Where the records below have a line with "Меликову", that line is to be copied.

# GIVEN RECORDS:

- - -

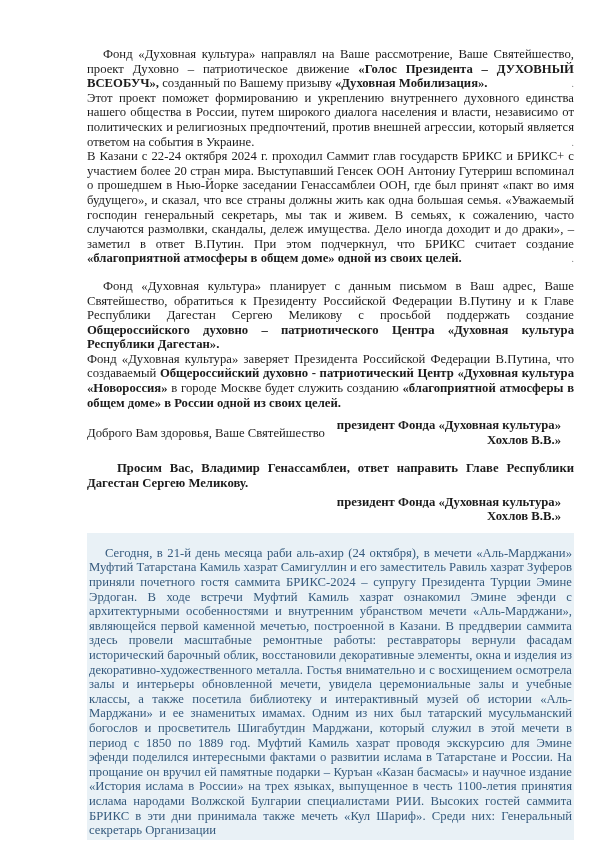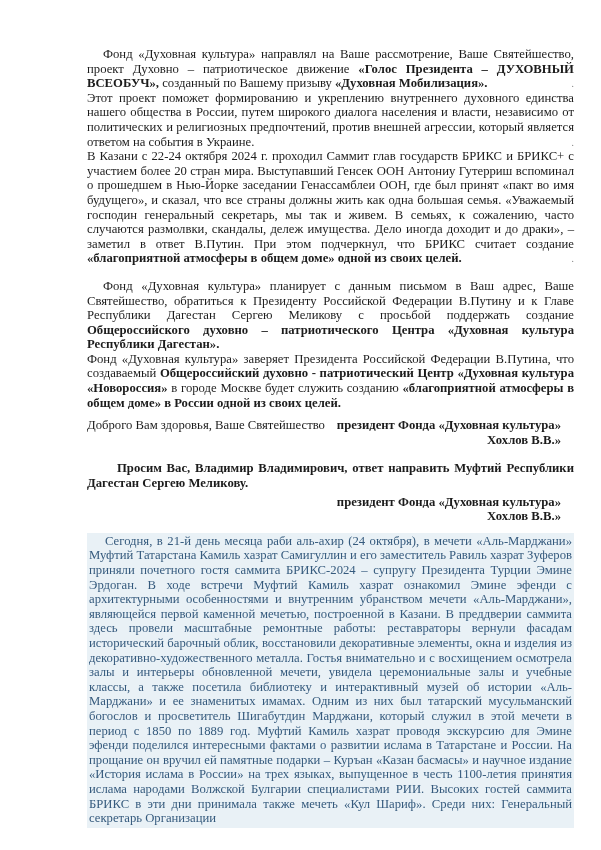--- a/index.html
+++ b/index.html
@@ -38,7 +38,7 @@
   .sig-row {
     display: flex;
     justify-content: space-between;
-    align-items: flex-start;
+    align-items: center;
     margin-top: 8px;
   }
   .sig-left { white-space: nowrap; }

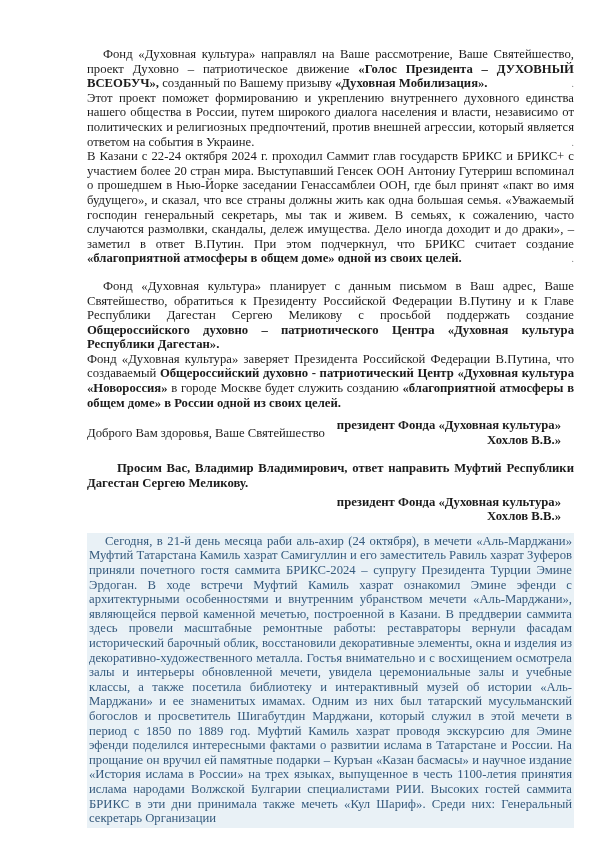--- a/index.html
+++ b/index.html
@@ -83,7 +83,7 @@
     </span>
   </div>
 
-  <p class="para request indent-lg"><span>Просим Вас, Владимир Владимирович, ответ направить Муфтий Республики Дагестан Сергею Меликову.</span></p>
+  <p class="para request indent-lg"><span>Просим Вас, Владимир Генассамблеи, ответ направить Главе Республики Дагестан Сергею Меликову.</span></p>
 
   <div class="sig-block sig-block-solo">
     <span class="sig-line">президент Фонда «Духовная культура»</span>

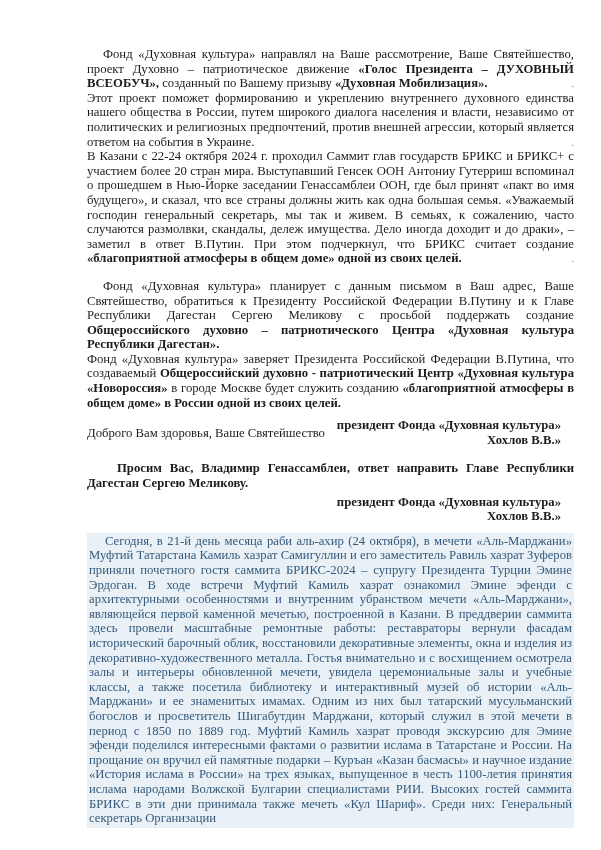--- a/index.html
+++ b/index.html
@@ -57,7 +57,7 @@
     margin-top: 9px;
     text-align: justify;
     text-indent: 16px;
-    padding: 1px 2px 2px 2px;
+    padding: 13px 2px 2px 2px;
   }
 </style>
 </head>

- - -

# ANSWER FOR THIS EXERCISE:
-  <p class="para request indent-lg"><span>Просим Вас, Владимир Владимирович, ответ направить Муфтий Республики Дагестан Сергею Меликову.</span></p>
+  <p class="para request indent-lg"><span>Просим Вас, Владимир Генассамблеи, ответ направить Главе Республики Дагестан Сергею Меликову.</span></p>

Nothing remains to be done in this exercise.